Reboot Issue

Fumareddu

New Member
Oct 6, 2023
6
1
3
Hello everyone,

Thank you for this beautiful project.

I am having a really peculiar issue with a proxmox installation.

The setup is a 2 servers cluster + a rasperry as Qdevice for quorum(proxmox version 8.03). The 2 servers are Dell r730xd so it's enterprise stuff. we got replication going and HA and everything worked fine for about a couple of months. After a while though we got messages from zabbix that the only vm that was running on node 2 went offline and online. We checked the node 2 logs and true enough out of the blue we saw --Reboot-- and learned that apparently the node rebooted itself. The vm that was running on it migrated correctly to node 1 and back to node 2 as soon as it went back online.

This thing kept happening randomly, sometimes in short intervals (like 2 days) sometime with weeks apart between each event.

the cluster is in production but the issue has only manifested outside of working hours and with minimal load on the node.

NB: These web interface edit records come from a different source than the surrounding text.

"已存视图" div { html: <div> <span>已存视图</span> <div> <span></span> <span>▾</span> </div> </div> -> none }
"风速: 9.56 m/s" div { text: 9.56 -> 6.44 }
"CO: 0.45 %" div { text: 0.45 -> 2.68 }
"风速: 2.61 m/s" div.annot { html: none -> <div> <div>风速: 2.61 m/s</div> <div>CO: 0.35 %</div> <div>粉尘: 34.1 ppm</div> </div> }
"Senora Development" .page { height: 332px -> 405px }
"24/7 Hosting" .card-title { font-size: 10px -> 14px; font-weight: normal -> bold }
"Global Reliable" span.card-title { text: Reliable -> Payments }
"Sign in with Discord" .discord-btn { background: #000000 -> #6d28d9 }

We Thought that the replication could somehow create the issue during backup hours (which starts outside of working hours) and tried to turn it off during those hours. no change.

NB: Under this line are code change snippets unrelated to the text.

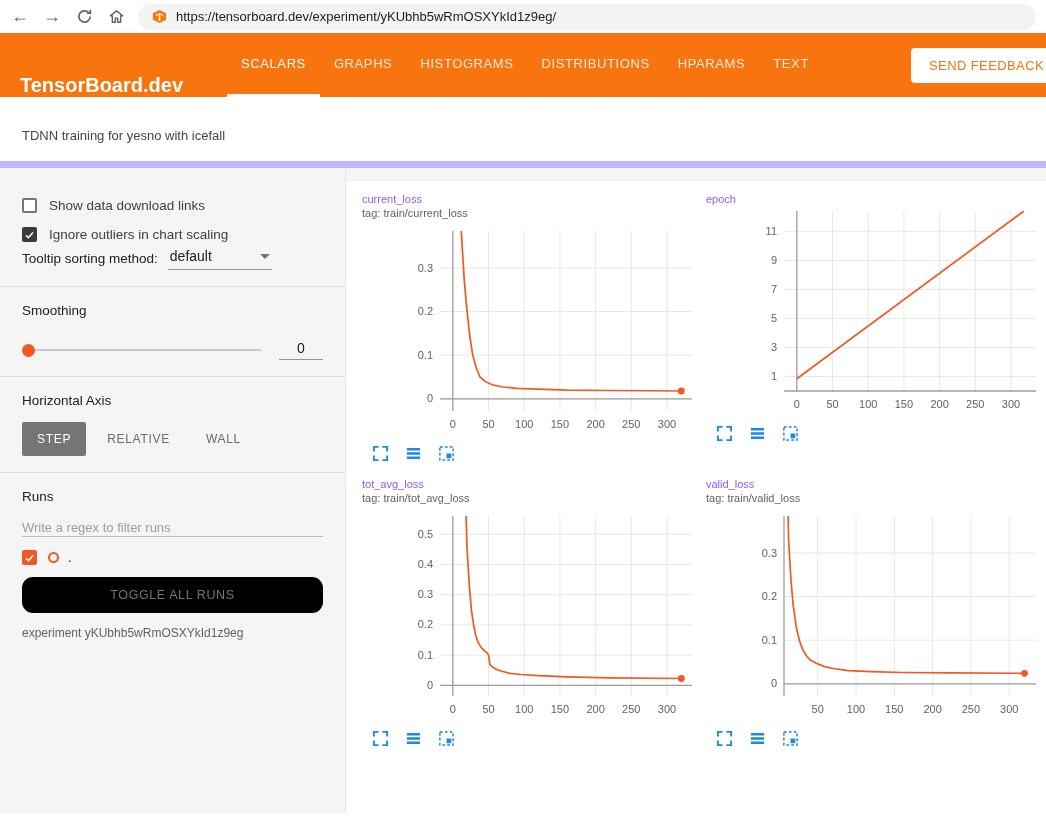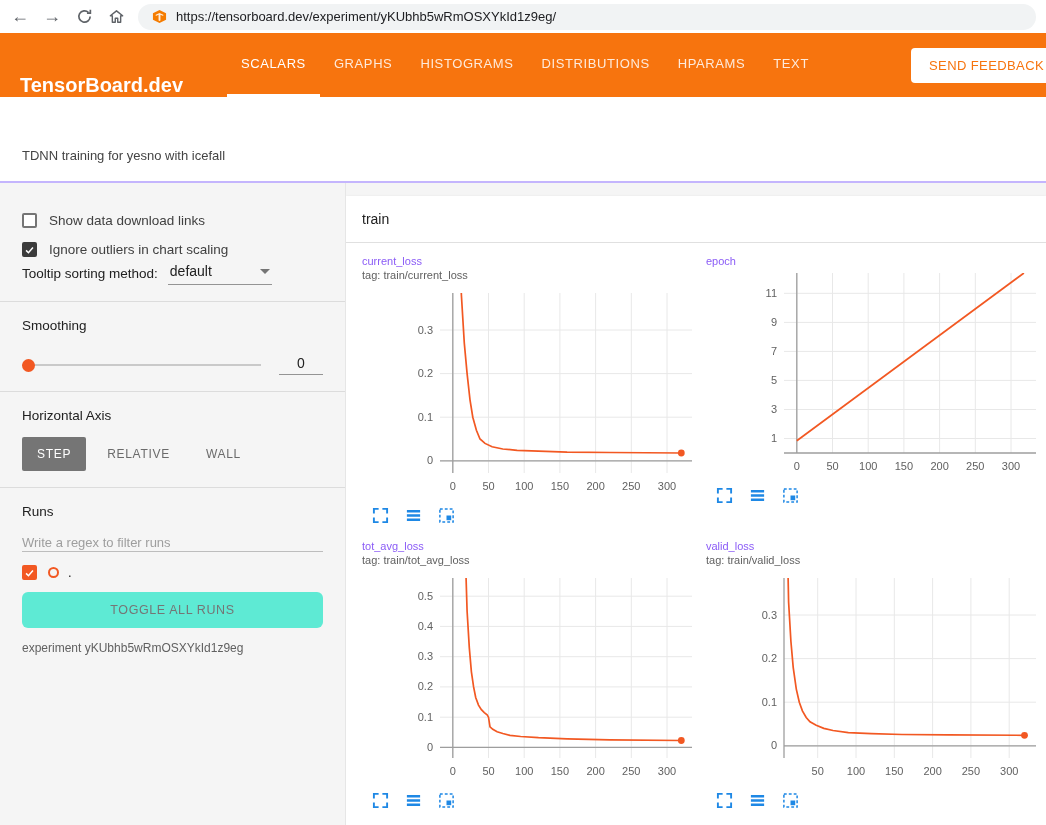"TDNN training for yesno with" .subheader { border-bottom: 2px solid #c4b5fd -> 7px solid #c4b5fd; height: 86px -> 71px }
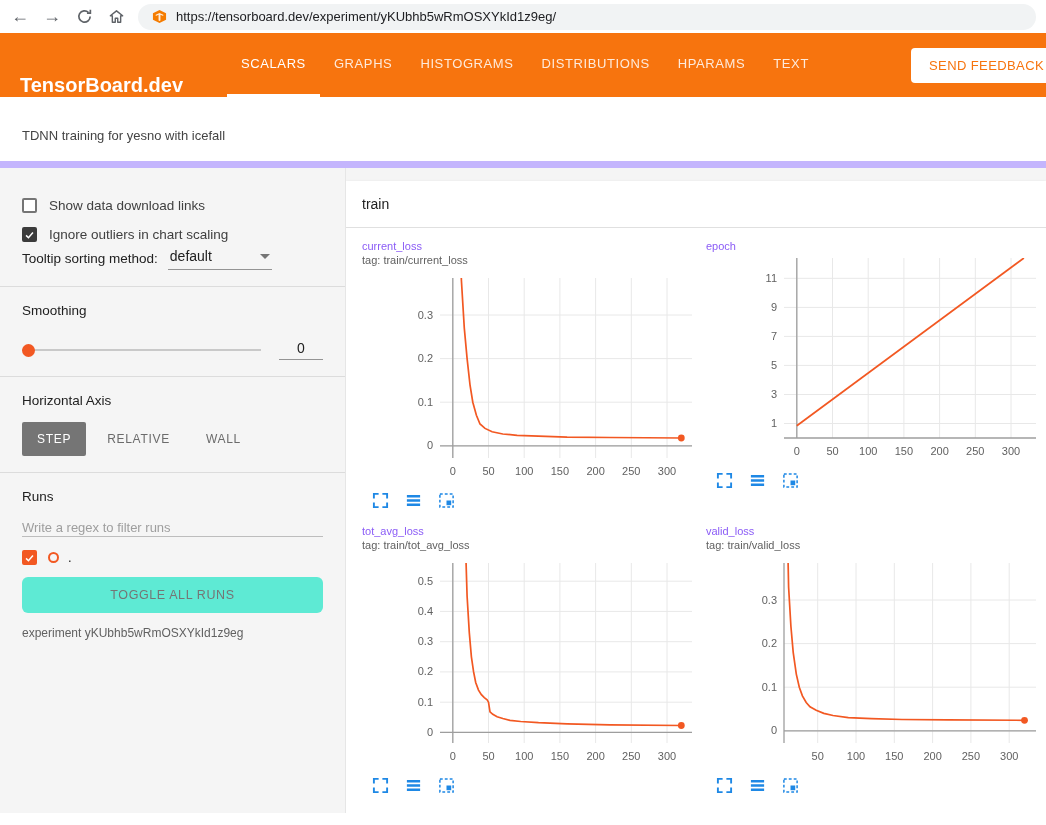"train" div.card-header { html: <div> <span>train</span> </div> -> none }
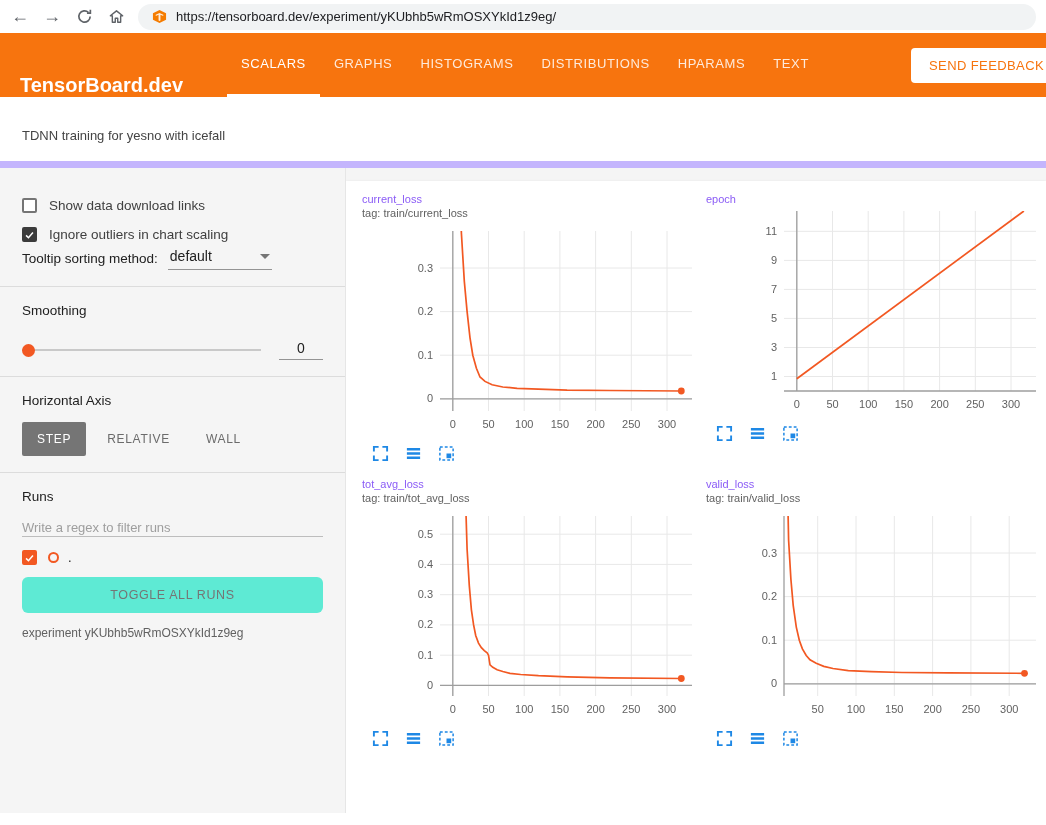"TOGGLE ALL RUNS" .toggle-btn { background: #5eead4 -> #000000; border-radius: 6px -> 11px }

The cluster has it's dedicated NIC with a direct cable between nodes for replication

It doesn't seem to be an hardware issue because the node passes all his self tests during reboot and correctly restart proxmox, i reckon something like this could be related to some CPU or RAM issue but we should then hang during POST.
We thought of some power supply issue but again: the nodes has a backup PSU and it's connected to the same UPS of node 1 which has never rebooted. Also NUT server didn't report any power loss.

We tried to investigate into the logs of node 2 but apart from the ---reboot--- message nothing stands out.

If we inspect logs on node 1 we can confirm that quorum is preserved and the decision is made to migrate the VM back and forth from node 2 to node 1 but that's it
here is a pastebin: https://pastebin.com/Y3VizsPd

We were thinking of getting subscription given these are production servers anyway and try to update to 8.1 but then again it only happens on one of the nodes and the hardware is twinned.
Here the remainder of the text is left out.